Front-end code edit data

▬▬▬▬▬▬▬▬▬▬

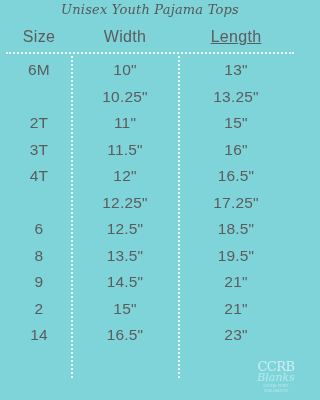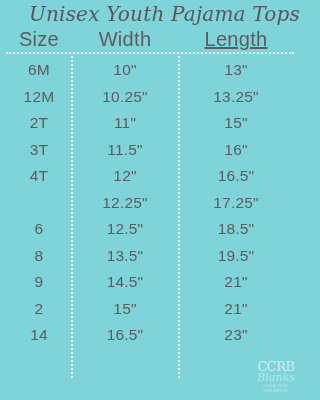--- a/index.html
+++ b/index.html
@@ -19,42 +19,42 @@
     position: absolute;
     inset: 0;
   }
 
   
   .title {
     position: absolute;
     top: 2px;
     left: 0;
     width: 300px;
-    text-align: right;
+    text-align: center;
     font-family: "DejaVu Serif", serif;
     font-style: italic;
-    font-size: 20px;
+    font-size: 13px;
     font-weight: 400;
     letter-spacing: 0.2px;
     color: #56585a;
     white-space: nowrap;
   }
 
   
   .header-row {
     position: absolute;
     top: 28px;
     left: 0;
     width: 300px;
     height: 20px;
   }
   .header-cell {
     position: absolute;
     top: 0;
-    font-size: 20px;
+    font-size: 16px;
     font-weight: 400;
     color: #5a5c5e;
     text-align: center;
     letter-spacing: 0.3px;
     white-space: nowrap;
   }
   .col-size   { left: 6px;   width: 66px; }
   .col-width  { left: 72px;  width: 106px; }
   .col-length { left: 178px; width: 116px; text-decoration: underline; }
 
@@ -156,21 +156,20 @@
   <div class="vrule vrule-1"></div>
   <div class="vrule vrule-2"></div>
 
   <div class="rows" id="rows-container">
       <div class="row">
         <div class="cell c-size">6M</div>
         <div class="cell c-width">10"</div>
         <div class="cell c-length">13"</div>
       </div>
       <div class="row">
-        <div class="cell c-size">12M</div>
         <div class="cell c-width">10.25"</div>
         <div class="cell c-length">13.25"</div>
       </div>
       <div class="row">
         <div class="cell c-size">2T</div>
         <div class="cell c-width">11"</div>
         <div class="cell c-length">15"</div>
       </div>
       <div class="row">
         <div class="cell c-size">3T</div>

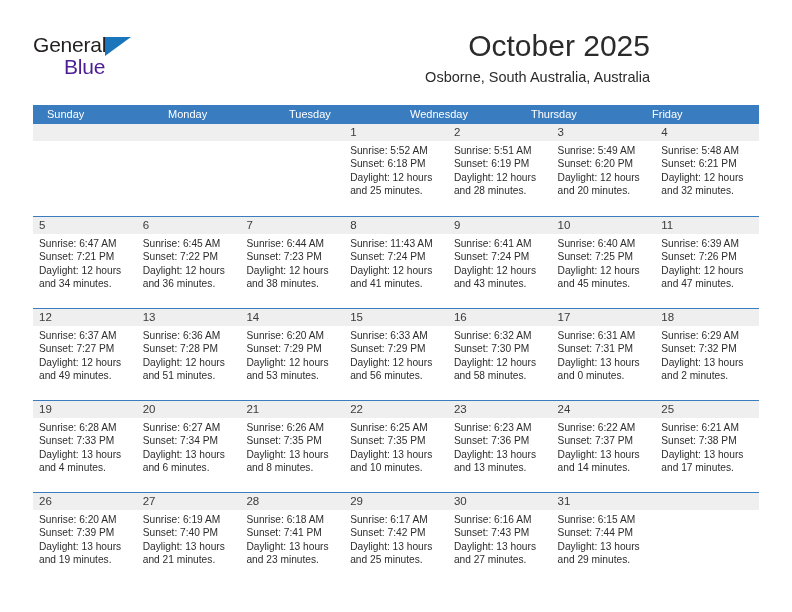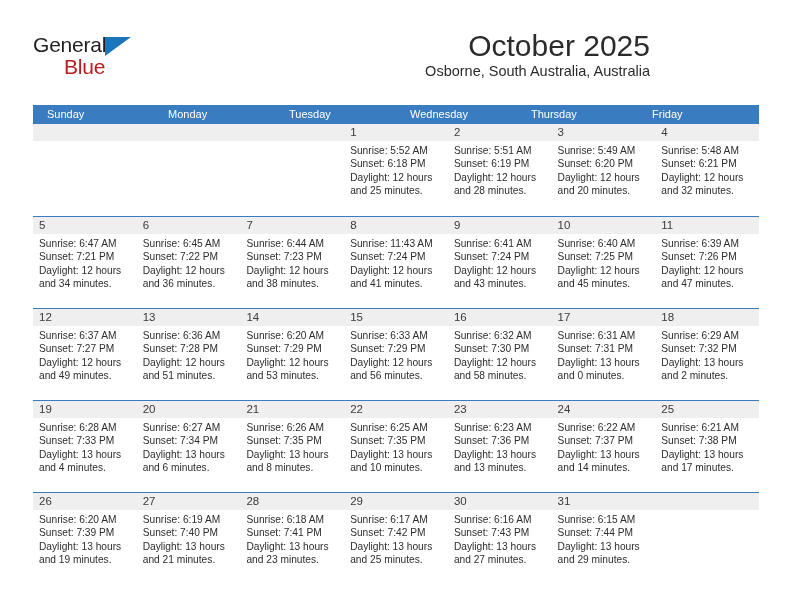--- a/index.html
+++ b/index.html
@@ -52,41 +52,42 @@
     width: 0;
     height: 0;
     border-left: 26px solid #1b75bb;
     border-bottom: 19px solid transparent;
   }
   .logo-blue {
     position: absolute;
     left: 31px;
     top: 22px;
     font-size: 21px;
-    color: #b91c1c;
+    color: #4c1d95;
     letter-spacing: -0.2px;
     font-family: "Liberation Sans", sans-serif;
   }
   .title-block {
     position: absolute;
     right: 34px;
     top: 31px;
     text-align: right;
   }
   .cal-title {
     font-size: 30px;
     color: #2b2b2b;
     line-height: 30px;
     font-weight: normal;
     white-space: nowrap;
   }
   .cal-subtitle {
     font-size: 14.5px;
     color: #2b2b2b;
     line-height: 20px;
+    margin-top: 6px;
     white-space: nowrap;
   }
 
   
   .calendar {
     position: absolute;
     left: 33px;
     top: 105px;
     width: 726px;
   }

▬▬▬▬▬▬▬▬▬▬

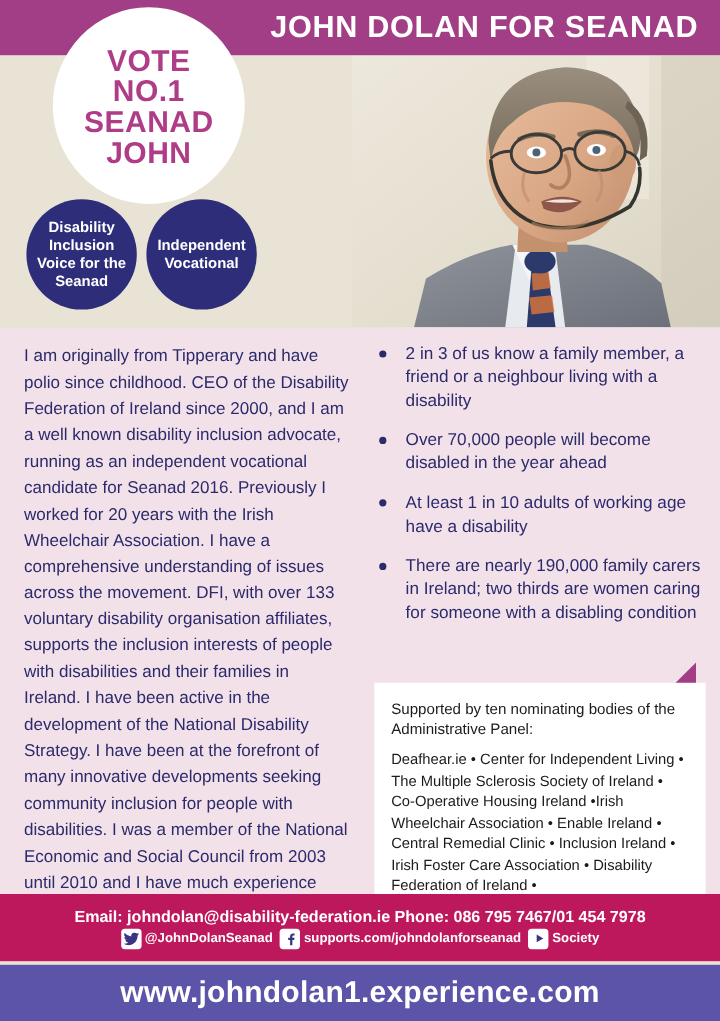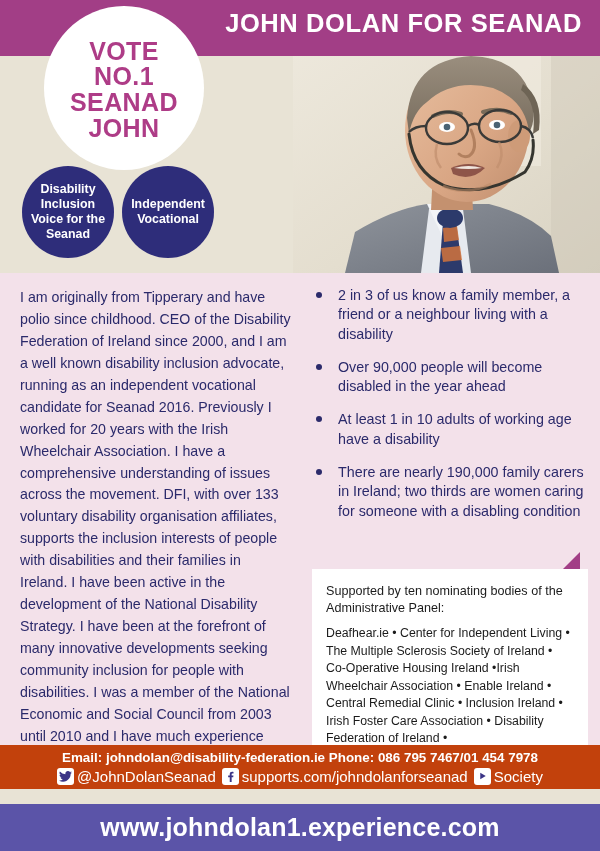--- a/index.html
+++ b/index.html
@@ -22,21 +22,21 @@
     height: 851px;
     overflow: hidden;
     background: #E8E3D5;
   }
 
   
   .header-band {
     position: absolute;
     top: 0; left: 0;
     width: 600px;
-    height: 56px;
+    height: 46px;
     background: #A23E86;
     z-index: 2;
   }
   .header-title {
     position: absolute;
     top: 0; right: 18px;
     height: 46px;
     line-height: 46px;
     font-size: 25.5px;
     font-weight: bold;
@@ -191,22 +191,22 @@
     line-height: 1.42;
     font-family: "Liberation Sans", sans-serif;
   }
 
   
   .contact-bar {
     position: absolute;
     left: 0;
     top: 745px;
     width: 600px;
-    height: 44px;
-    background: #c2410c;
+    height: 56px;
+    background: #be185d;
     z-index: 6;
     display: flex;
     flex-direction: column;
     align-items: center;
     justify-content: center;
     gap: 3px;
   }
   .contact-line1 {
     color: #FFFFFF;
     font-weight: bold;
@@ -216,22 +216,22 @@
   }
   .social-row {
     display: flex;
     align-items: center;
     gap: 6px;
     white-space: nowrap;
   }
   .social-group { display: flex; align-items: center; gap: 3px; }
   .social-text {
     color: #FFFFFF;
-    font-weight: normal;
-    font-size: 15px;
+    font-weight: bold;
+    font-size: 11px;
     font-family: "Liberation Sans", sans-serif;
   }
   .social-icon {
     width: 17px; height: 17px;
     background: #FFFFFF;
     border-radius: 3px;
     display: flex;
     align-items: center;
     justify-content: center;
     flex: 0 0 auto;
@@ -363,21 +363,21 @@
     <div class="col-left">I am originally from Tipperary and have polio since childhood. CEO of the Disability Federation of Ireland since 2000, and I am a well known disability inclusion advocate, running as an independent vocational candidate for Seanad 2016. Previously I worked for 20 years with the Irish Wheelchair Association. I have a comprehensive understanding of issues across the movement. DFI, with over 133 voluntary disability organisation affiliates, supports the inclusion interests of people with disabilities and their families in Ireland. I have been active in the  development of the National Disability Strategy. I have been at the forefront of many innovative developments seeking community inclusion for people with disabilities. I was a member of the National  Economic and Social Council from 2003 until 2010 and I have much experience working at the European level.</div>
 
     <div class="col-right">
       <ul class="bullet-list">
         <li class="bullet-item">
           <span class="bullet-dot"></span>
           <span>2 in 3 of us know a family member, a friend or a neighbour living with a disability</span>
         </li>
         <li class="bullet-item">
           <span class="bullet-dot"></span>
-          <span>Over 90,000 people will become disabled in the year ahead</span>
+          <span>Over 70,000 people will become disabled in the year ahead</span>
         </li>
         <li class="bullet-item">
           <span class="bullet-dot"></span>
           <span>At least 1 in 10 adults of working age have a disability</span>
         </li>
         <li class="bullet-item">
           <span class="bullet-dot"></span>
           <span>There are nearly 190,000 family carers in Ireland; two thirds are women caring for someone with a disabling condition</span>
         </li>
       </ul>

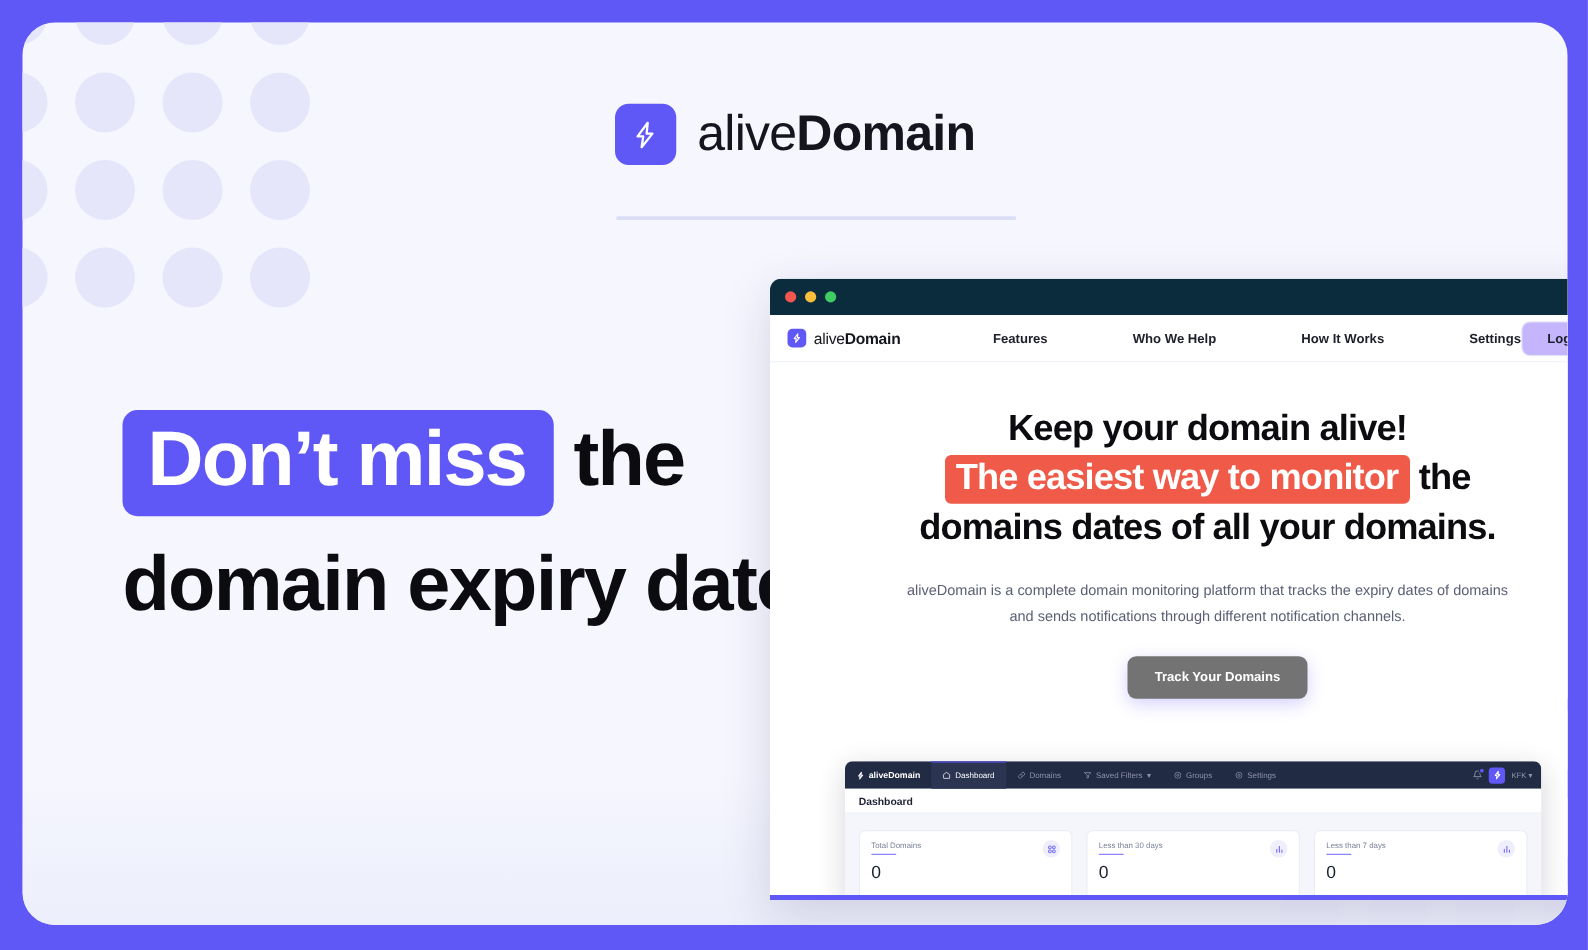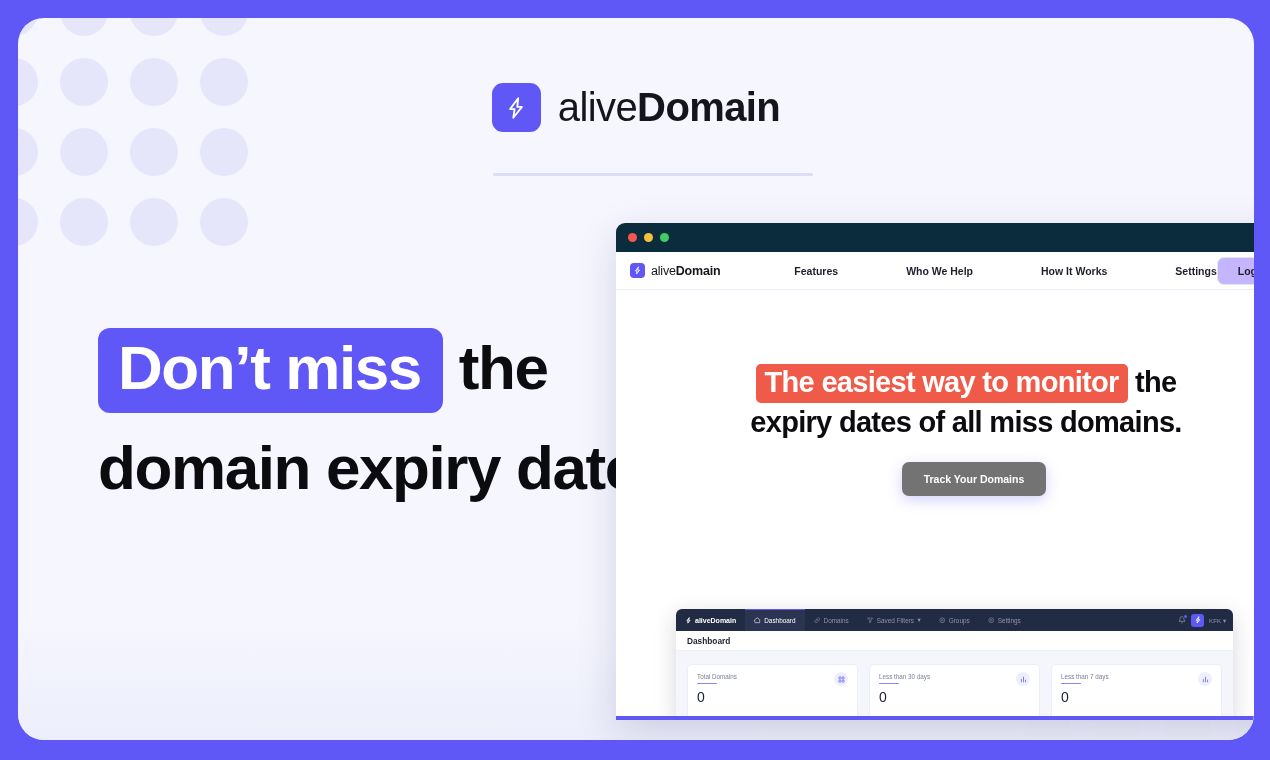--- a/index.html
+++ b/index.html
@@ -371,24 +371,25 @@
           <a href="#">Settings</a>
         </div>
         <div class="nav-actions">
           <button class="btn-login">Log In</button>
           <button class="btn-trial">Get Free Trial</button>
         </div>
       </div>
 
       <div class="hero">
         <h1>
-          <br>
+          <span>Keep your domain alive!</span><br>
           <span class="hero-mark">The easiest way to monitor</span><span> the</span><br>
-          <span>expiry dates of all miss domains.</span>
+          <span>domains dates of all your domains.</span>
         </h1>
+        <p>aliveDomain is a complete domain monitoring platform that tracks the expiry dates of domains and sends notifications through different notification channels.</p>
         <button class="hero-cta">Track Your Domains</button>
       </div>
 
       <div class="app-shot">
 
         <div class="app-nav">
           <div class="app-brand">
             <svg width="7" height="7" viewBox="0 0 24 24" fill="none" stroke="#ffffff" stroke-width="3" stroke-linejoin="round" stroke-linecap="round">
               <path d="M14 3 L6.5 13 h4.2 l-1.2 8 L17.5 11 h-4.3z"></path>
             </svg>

▬▬▬▬▬▬▬▬▬▬

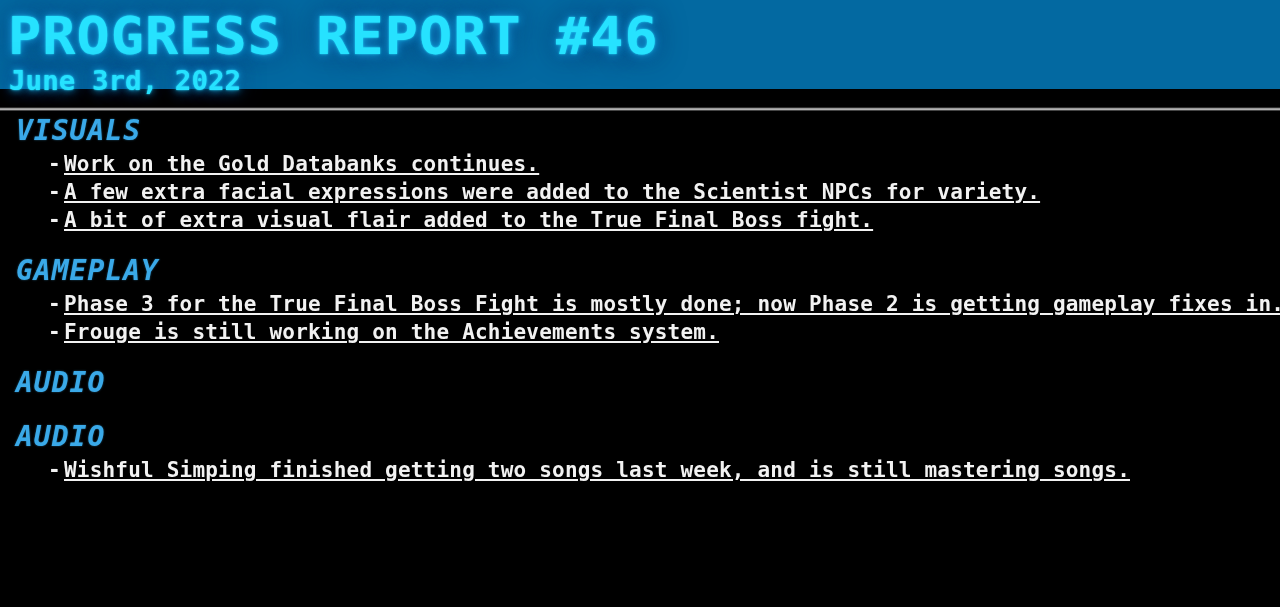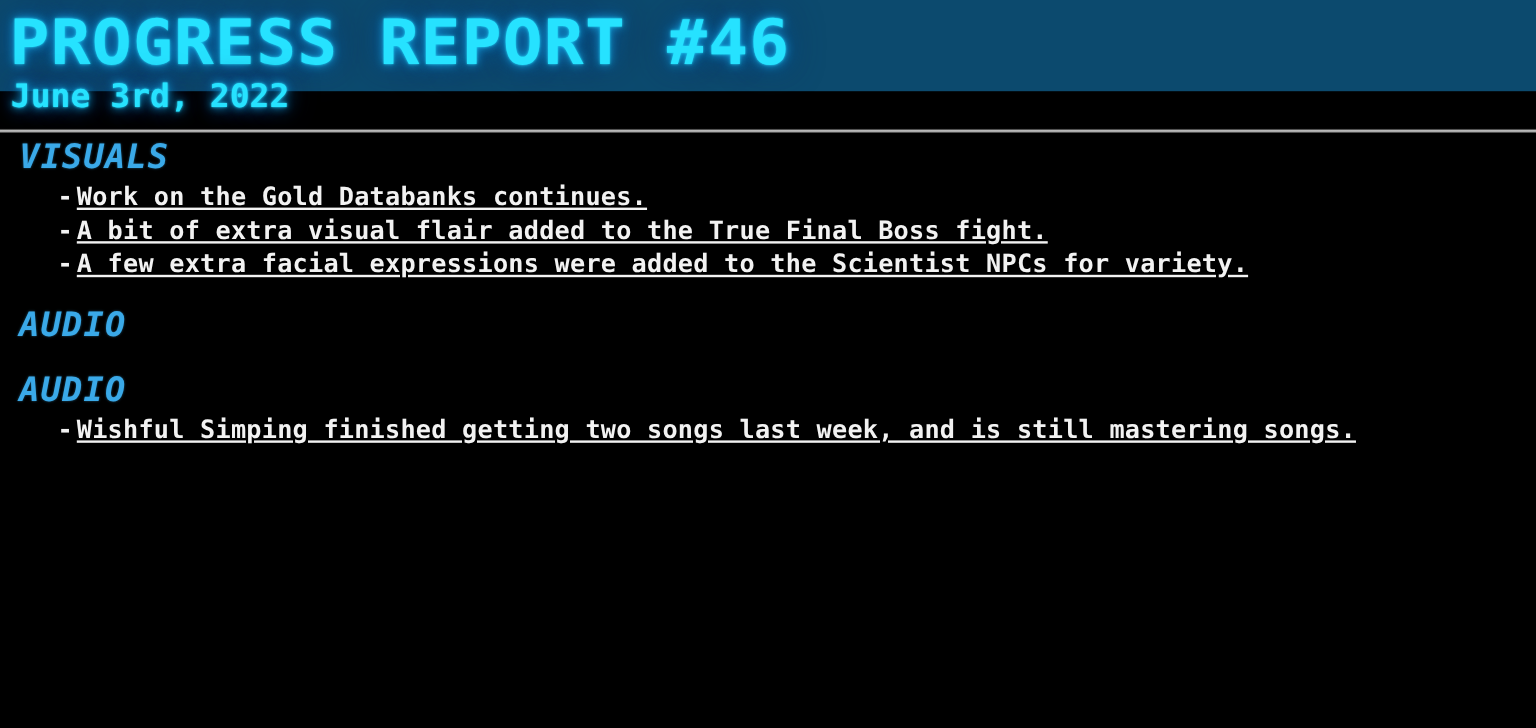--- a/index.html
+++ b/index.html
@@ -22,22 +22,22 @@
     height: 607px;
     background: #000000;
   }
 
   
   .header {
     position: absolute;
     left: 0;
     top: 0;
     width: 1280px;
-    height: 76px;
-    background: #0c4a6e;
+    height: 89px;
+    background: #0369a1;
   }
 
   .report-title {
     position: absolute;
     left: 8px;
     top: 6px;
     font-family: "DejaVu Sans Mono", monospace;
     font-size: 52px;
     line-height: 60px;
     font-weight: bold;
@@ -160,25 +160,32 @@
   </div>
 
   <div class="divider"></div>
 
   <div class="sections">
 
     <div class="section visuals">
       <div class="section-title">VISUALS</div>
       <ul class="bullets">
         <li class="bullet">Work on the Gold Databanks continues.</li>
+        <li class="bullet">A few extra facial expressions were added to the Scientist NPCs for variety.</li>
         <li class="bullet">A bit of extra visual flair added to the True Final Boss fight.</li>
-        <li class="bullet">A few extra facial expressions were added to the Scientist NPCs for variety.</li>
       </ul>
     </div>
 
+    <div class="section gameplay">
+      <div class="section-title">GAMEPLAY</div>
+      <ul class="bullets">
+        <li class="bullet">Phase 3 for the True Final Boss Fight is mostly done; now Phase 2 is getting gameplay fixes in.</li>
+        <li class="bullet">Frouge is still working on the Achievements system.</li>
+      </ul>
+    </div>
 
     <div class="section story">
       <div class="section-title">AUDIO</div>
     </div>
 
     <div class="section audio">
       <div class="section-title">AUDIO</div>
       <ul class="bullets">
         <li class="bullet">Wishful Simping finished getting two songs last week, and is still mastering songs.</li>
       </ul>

▬▬▬▬▬▬▬▬▬▬

* _What is being asked_
Wherever the word "become" appears in a line of the data, copy that line.

* _Finished task_
-          <span>Over 90,000 people will become disabled in the year ahead</span>
+          <span>Over 70,000 people will become disabled in the year ahead</span>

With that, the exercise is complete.